§ EXERCISE DESCRIPTION
Beneath this task is a listing. Count its lines that contain "view" and answer with the number only.

§ DATASET EXCERPTS
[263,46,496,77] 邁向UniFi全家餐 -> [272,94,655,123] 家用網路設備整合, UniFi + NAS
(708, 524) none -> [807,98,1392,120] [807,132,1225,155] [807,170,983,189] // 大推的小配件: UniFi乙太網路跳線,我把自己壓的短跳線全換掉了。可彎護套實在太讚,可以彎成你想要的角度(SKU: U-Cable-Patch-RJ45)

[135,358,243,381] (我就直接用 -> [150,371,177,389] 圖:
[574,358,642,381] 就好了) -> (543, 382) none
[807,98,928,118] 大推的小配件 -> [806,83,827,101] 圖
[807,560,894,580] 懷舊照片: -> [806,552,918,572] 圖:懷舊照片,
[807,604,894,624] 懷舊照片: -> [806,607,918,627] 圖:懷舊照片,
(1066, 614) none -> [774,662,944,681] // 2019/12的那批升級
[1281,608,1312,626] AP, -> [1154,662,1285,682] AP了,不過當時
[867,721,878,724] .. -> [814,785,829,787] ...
---
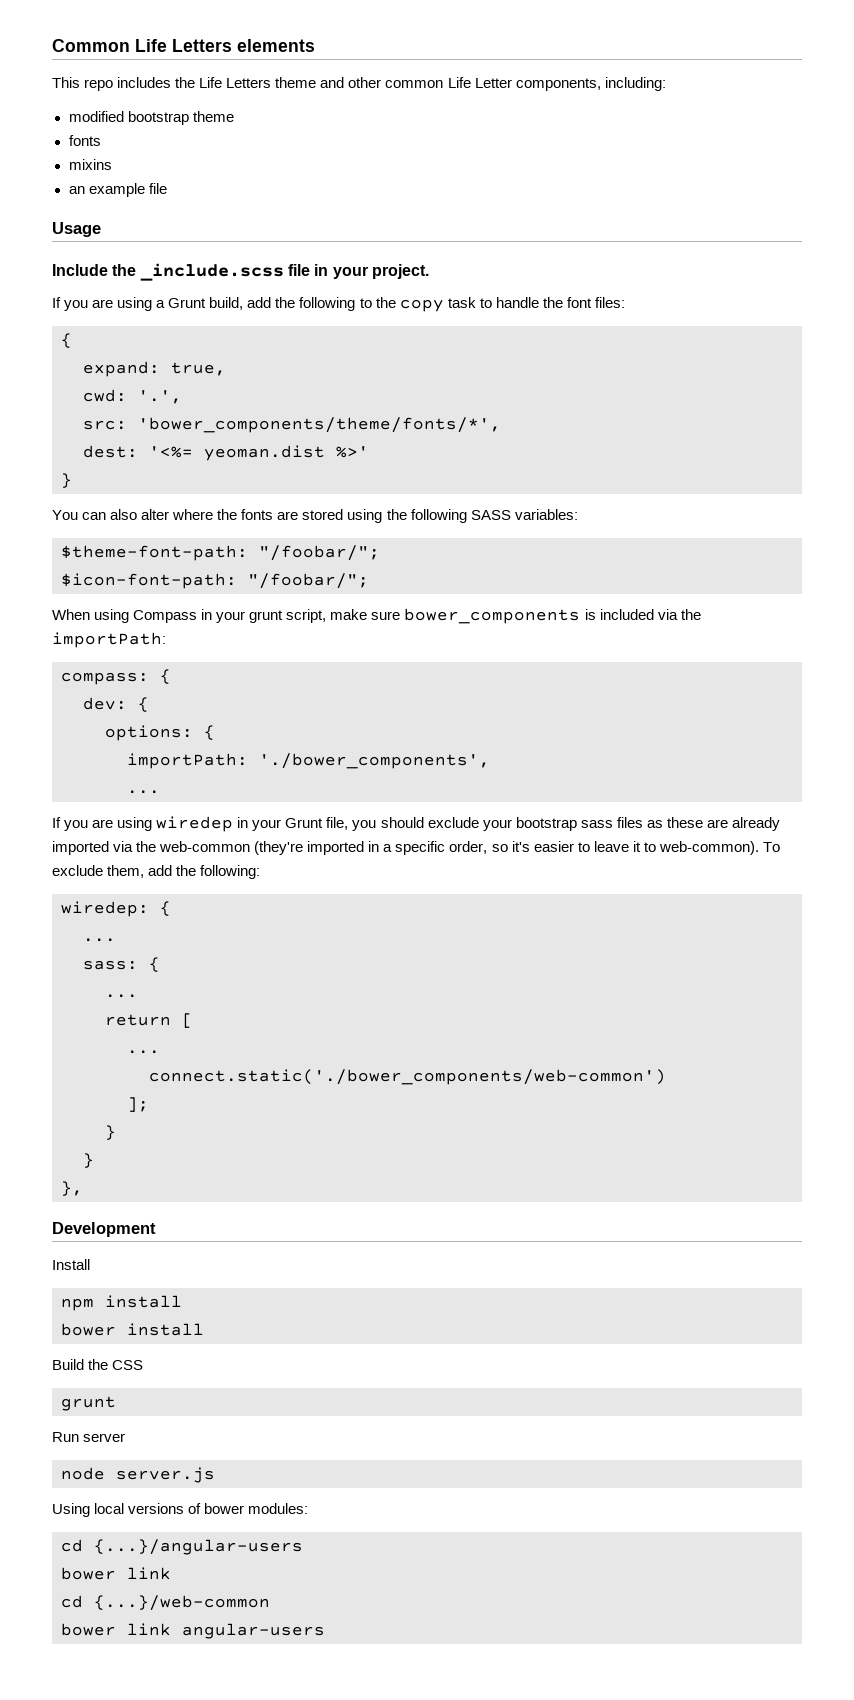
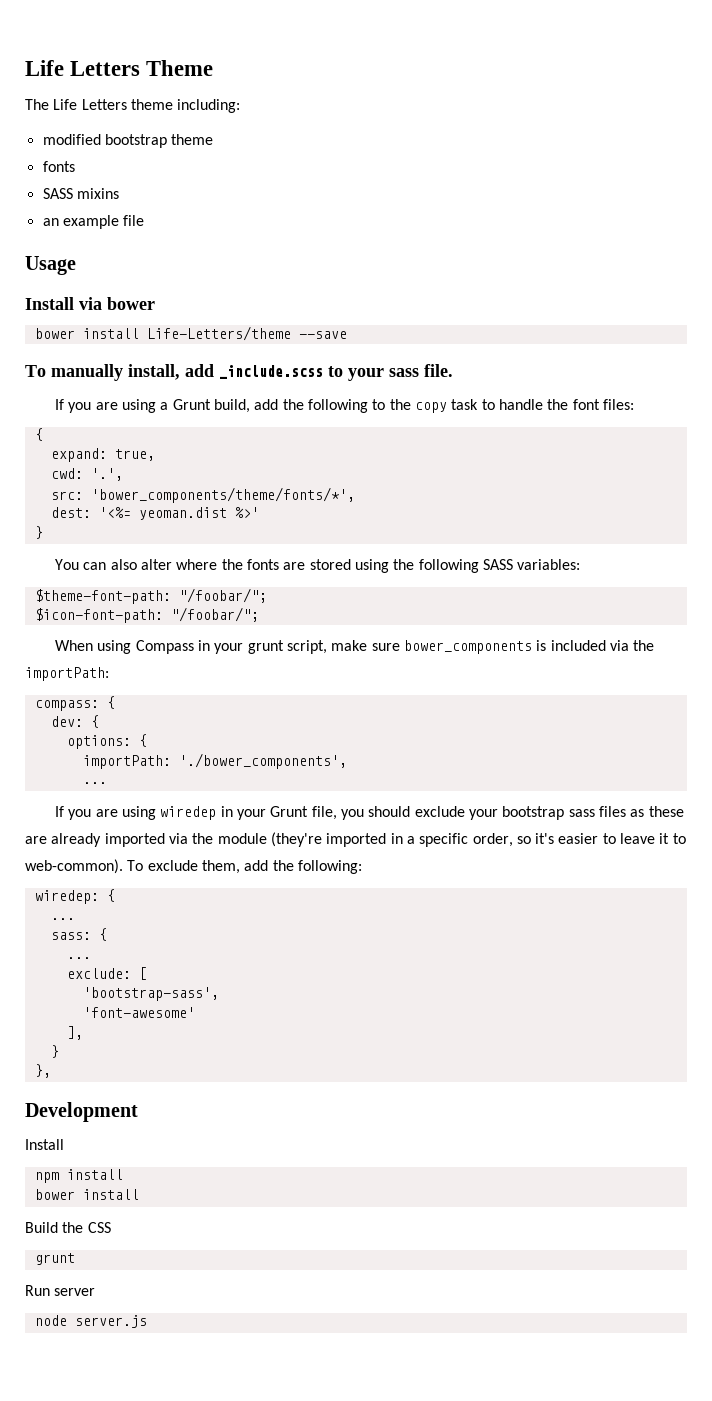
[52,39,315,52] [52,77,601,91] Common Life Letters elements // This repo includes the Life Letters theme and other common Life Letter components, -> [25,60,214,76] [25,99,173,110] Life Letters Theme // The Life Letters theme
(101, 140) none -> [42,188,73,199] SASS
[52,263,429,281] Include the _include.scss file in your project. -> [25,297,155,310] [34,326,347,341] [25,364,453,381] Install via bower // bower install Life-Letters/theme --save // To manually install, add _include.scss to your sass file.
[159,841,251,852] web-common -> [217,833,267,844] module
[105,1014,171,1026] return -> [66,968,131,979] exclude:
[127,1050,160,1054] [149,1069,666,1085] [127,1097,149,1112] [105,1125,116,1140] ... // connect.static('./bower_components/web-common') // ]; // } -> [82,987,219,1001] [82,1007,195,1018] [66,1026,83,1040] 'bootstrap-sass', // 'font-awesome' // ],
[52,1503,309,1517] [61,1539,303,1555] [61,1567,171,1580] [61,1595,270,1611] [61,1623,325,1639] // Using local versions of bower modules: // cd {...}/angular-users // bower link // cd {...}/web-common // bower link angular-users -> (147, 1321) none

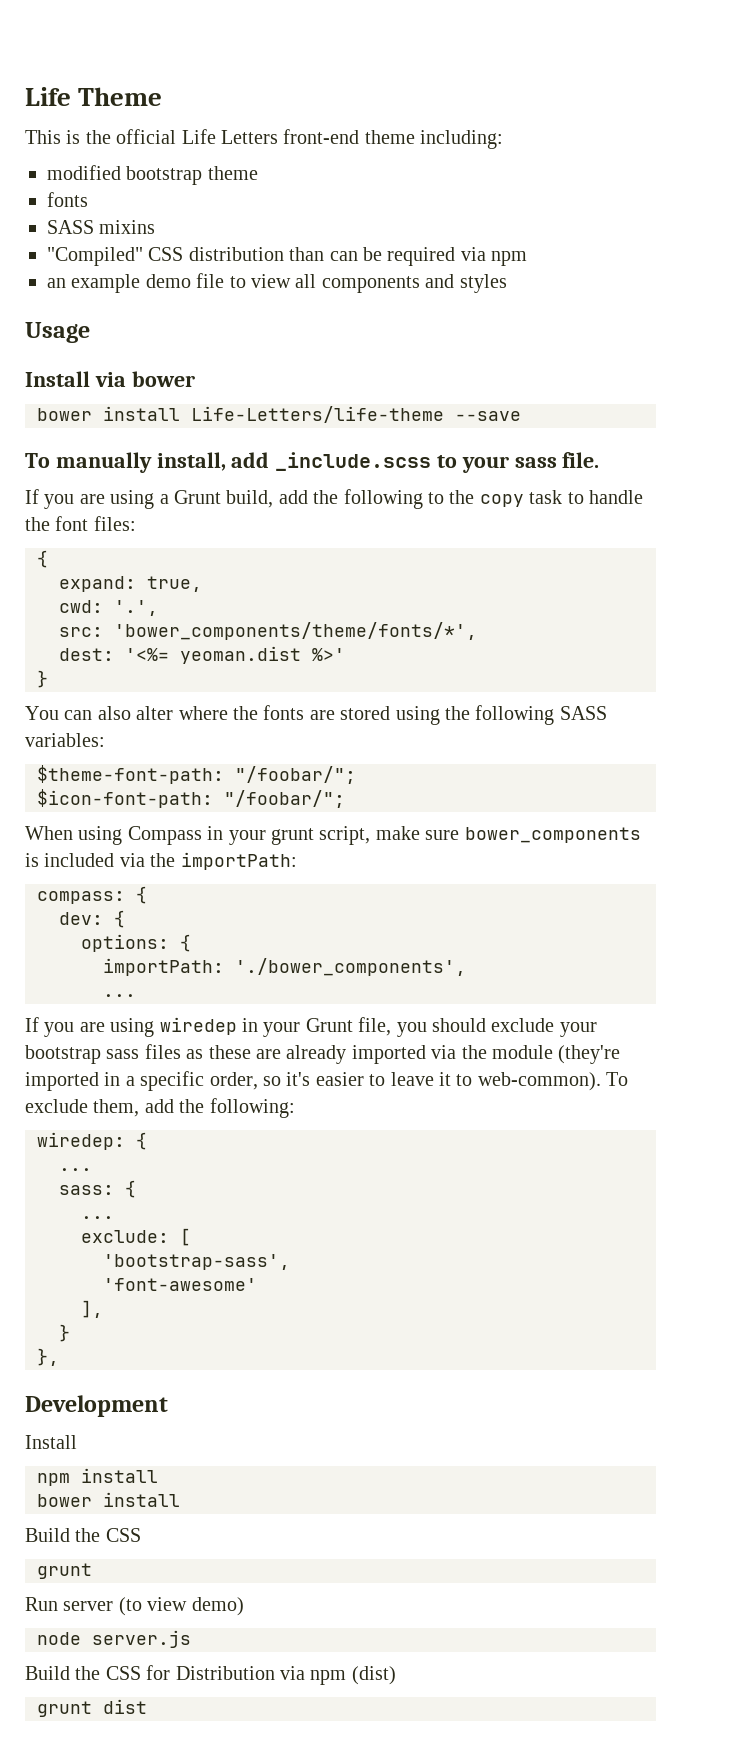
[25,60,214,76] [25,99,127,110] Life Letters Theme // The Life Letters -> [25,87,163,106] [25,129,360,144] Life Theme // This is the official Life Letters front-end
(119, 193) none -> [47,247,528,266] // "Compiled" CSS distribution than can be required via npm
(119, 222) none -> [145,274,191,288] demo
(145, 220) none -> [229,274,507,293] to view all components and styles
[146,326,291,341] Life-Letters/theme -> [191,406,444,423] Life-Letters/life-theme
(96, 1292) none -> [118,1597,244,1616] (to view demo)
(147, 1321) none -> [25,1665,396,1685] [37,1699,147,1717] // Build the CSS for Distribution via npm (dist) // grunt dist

§ REPLY TO THE EXERCISE
2